-- Your goal --
Reproduce the entries exactly, beginning with the line containing "- It has been" and ending with their last line, both included.

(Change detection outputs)

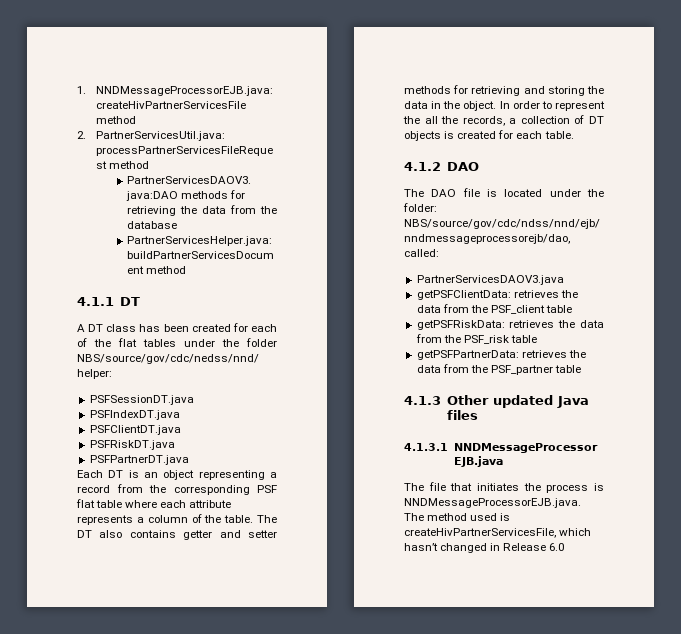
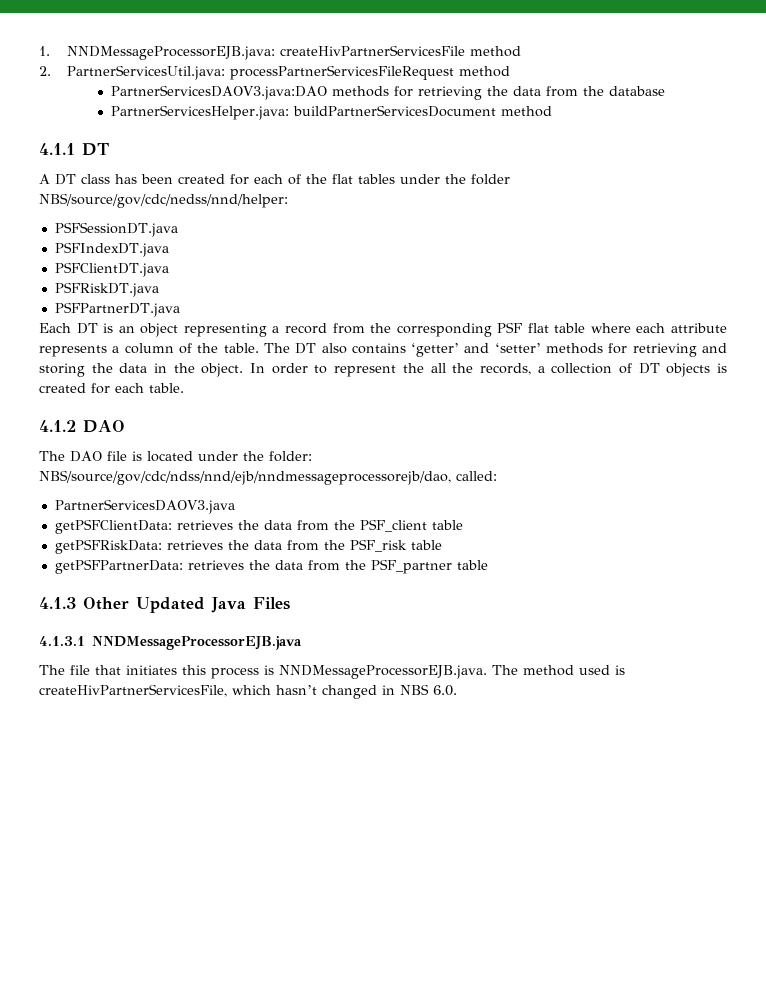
- The DT also contains getter and setter methods for retrieving and storing the data in the object.
+ The DT also contains ‘getter’ and ‘setter’ methods for retrieving and storing the data in the object.
- 4.1.3 Other updated Java files
+ 4.1.3 Other Updated Java Files
- The file that initiates the process is NNDMessageProcessorEJB.java. The method used is createHivPartnerServicesFile, which hasn’t changed in Release 6.0
+ The file that initiates this process is NNDMessageProcessorEJB.java. The method used is createHivPartnerServicesFile, which hasn’t changed in NBS 6.0.

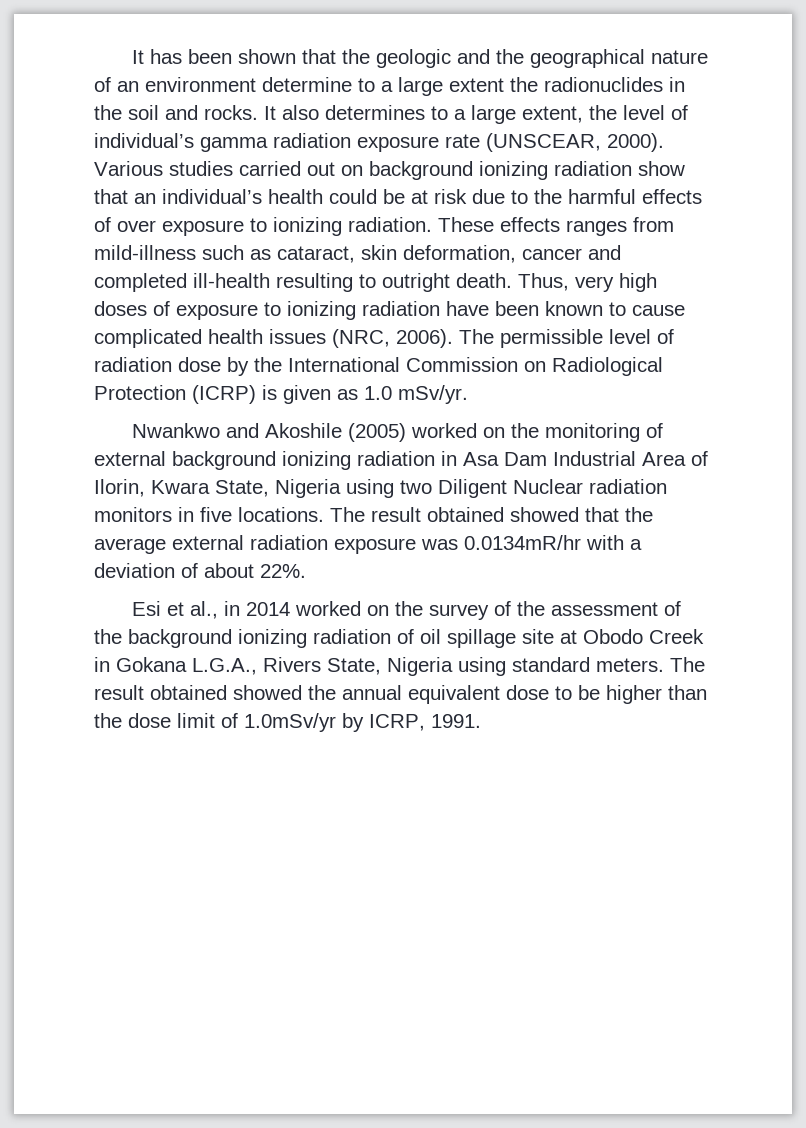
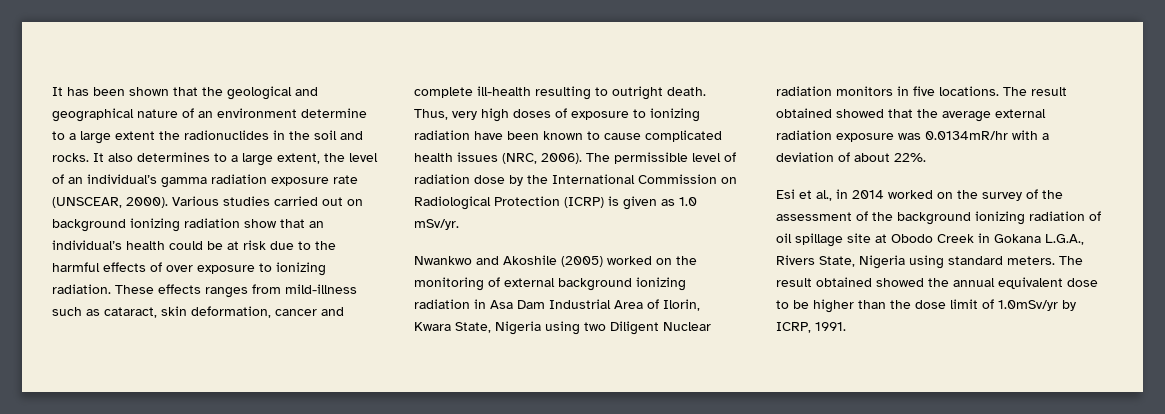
- It has been shown that the geologic and the geographical nature of an environment determine to a large extent the radionuclides in the soil and rocks.
+ It has been shown that the geological and geographical nature of an environment determine to a large extent the radionuclides in the soil and rocks.
- It also determines to a large extent, the level of individual’s gamma radiation exposure rate (UNSCEAR, 2000).
+ It also determines to a large extent, the level of an individual’s gamma radiation exposure rate (UNSCEAR, 2000).
- These effects ranges from mild-illness such as cataract, skin deformation, cancer and completed ill-health resulting to outright death.
+ These effects ranges from mild-illness such as cataract, skin deformation, cancer and complete ill-health resulting to outright death.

-- Solution for this problem --
- It has been shown that the geologic and the geographical nature of an environment determine to a large extent the radionuclides in the soil and rocks.
+ It has been shown that the geological and geographical nature of an environment determine to a large extent the radionuclides in the soil and rocks.
- It also determines to a large extent, the level of individual’s gamma radiation exposure rate (UNSCEAR, 2000).
+ It also determines to a large extent, the level of an individual’s gamma radiation exposure rate (UNSCEAR, 2000).
- These effects ranges from mild-illness such as cataract, skin deformation, cancer and completed ill-health resulting to outright death.
+ These effects ranges from mild-illness such as cataract, skin deformation, cancer and complete ill-health resulting to outright death.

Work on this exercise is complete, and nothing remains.